The sky is orange this morning — a gradient stretching up from the Austin skyline of melon, pale yellow, to blue, streaked with the jetstream of an early flight. I watch it from my window, a sunrise without the sun.

It’s cold too, the Halloween temperatures of my youth where we wore long underwear under our costumes to trick-or-treat. Thirty-five degrees in Texas and I wear my slippers and sweatshirt and dread leaving soon for a run.

At work, teams have started decorating their departments — skeletons and mummified bodies hanging from the ceiling tiles. A giant spider pinned in front of a desk that makes me jump. It’s wearing a witch’s hat. There are neon spiders on the ceiling too, rotating like the lights of a disco ball. Tomorrow we’ll keep the lights off in the office for the party — Fridays are better days for that. But today will be quiet, nearly empty, no one to dress up for.
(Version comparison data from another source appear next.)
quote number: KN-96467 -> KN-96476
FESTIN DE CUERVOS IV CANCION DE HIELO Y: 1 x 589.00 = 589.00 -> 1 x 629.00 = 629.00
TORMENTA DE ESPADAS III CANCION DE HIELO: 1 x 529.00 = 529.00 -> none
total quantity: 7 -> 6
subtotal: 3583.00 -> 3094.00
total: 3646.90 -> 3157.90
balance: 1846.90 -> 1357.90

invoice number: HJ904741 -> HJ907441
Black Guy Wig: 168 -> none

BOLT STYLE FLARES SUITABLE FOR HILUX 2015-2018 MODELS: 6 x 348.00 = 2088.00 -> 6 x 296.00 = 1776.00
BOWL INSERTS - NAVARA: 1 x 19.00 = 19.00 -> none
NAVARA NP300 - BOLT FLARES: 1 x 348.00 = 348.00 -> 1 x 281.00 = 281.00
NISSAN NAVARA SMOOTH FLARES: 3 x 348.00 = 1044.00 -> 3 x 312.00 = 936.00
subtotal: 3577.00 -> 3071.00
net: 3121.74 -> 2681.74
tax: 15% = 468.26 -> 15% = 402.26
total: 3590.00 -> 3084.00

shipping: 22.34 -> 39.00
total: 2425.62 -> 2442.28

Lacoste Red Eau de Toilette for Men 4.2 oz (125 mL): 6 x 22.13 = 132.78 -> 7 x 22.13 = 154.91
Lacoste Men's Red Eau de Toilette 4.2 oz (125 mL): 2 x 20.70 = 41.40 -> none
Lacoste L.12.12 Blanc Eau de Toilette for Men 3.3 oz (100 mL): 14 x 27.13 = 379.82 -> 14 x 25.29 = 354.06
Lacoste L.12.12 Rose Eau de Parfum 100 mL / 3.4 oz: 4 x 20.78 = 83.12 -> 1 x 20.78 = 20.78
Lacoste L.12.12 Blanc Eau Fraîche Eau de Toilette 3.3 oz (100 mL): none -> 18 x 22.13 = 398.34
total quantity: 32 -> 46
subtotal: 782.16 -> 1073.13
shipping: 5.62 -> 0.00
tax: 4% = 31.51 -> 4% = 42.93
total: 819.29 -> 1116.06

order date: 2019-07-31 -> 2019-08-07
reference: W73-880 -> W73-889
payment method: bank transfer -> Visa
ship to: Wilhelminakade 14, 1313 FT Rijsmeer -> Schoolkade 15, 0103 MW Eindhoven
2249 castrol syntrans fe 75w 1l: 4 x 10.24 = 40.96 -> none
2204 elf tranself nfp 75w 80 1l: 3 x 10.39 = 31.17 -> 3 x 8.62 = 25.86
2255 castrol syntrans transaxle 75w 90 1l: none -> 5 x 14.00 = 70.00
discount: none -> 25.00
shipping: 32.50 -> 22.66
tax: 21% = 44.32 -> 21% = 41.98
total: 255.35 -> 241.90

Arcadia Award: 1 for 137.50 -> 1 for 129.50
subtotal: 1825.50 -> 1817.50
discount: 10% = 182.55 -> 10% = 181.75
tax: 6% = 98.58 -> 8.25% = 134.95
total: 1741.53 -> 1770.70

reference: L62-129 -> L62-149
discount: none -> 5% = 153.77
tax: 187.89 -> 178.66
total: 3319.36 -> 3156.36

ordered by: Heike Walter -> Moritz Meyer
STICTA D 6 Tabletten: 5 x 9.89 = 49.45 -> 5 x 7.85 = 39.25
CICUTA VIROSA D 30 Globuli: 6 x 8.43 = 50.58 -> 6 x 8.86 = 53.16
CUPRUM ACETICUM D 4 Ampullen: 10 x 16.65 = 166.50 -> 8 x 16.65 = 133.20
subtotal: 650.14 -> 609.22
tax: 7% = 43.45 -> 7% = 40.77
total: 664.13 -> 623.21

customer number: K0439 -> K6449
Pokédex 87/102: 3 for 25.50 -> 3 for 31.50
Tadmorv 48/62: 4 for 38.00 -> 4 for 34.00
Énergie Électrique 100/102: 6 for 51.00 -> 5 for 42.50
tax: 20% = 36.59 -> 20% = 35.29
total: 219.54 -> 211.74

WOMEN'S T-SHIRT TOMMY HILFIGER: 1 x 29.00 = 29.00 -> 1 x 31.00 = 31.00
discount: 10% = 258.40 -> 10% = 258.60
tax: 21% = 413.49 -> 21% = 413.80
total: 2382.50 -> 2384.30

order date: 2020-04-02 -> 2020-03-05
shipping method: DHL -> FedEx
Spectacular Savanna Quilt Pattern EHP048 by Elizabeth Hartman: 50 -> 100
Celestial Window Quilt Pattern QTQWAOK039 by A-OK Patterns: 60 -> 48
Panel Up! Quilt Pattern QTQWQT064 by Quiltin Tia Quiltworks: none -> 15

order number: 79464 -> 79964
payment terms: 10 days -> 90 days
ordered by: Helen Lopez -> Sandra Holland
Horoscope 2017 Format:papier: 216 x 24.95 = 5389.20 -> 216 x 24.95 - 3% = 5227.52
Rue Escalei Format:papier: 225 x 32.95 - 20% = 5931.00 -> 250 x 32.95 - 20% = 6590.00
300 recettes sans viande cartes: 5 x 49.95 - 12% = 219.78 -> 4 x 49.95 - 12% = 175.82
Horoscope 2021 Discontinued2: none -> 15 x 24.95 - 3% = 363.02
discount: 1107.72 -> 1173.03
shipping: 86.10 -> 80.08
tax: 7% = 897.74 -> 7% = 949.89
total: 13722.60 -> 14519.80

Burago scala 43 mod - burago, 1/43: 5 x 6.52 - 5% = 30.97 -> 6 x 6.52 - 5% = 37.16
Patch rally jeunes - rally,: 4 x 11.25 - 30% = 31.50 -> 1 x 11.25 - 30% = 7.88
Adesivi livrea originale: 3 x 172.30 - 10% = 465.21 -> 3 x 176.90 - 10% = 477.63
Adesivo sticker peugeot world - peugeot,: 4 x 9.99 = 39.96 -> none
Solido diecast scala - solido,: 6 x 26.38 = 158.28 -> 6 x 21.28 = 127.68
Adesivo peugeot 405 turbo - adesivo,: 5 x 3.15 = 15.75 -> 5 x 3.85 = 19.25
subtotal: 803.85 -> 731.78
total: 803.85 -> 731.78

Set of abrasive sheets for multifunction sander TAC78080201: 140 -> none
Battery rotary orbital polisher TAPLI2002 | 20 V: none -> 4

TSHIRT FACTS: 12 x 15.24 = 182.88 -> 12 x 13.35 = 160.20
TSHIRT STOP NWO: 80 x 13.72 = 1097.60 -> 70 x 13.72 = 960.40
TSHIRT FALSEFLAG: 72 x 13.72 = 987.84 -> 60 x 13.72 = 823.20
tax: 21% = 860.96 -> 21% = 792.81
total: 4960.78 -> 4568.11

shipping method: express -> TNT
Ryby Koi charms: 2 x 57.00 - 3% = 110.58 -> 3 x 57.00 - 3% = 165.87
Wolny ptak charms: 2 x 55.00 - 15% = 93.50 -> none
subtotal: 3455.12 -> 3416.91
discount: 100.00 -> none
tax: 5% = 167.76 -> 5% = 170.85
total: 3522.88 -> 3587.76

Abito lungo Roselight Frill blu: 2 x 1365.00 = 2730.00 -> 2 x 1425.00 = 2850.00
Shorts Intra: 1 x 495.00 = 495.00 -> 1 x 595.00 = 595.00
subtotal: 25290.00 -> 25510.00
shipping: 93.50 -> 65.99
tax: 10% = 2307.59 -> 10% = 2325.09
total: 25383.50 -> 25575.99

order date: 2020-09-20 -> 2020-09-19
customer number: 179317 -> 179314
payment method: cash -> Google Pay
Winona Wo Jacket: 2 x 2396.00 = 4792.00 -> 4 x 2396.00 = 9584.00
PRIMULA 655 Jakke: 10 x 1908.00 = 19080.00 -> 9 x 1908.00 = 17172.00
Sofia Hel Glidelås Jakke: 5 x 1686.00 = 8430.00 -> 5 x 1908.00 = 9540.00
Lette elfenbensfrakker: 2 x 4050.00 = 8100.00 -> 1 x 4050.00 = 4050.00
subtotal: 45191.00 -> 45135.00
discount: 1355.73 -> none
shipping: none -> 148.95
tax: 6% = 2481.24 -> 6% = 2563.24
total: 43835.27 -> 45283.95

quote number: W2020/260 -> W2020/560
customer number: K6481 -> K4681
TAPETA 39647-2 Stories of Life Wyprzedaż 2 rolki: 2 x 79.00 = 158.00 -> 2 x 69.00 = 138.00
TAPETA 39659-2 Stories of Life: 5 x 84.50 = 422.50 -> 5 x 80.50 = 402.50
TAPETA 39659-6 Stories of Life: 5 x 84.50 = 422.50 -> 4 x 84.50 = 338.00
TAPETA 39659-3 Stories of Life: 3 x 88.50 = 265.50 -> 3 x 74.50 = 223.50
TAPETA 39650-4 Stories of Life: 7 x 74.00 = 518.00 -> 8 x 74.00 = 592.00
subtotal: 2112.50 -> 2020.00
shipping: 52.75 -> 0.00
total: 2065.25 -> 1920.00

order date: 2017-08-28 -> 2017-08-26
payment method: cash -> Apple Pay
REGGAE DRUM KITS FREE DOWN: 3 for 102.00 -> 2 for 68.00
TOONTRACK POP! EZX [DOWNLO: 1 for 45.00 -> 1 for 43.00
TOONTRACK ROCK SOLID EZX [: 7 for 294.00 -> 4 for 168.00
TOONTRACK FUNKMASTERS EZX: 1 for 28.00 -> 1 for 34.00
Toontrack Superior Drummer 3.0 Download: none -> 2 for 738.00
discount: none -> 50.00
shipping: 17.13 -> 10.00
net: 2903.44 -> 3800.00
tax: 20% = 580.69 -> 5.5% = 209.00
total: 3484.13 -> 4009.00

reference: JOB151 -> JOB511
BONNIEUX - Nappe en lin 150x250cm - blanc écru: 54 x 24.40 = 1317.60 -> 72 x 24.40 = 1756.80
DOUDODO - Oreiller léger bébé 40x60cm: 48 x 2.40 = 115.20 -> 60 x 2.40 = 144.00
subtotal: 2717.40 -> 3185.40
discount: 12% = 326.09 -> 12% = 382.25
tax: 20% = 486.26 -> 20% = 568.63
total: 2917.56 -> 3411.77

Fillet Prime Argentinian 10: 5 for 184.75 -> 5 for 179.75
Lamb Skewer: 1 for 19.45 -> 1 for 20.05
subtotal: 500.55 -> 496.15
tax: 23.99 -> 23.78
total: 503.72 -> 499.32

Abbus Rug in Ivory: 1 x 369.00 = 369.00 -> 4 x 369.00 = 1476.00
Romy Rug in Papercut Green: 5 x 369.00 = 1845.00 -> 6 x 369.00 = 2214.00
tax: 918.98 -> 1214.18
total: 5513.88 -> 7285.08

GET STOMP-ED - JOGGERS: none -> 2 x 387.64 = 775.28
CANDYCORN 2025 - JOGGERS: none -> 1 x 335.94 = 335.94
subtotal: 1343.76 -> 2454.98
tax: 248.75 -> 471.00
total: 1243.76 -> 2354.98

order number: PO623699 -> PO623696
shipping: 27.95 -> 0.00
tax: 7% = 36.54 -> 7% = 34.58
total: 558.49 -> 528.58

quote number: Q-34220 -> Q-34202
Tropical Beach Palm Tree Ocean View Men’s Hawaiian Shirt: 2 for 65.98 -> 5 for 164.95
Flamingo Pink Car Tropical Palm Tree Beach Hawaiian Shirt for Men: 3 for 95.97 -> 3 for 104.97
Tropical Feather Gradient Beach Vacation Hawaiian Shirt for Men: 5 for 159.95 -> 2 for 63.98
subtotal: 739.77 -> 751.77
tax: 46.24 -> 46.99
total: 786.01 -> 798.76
The last time I went trick-or-treating I was a college freshman, dressed in a Cookie Monster outfit between my roommates (Big Bird & Elmo). We walked around Beacon Hill with half our dorm floor, went to John Kerry’s house. We wore our heavy winter coats and counted our candy like we did as children in the common room.

I have a bad memory of Halloween also as a freshman, in high school, this time. I kneeled in front of my mirror in my bedroom and contemplated unthinkable harm with a flower printed pocket knife. I let mascara run down my cheeks — for the aesthetic though I was too young to really understand my own drama, just that it hurt.

Three years ago I took a marker to my friends’ skin after the Halloween party wheedled down to just three of us, drunk of boxed wine and depression. It took a while to unwind.

Last year I dressed up as Captain America, getting stronger.

Today I’ll put on my running clothes and curse the cold and get it done and eat some chocolate. Maybe hear good news. It’ll be a good day. No monsters, but for the ones I read about in my book.

The orange is pink now, grapefruit to daylight.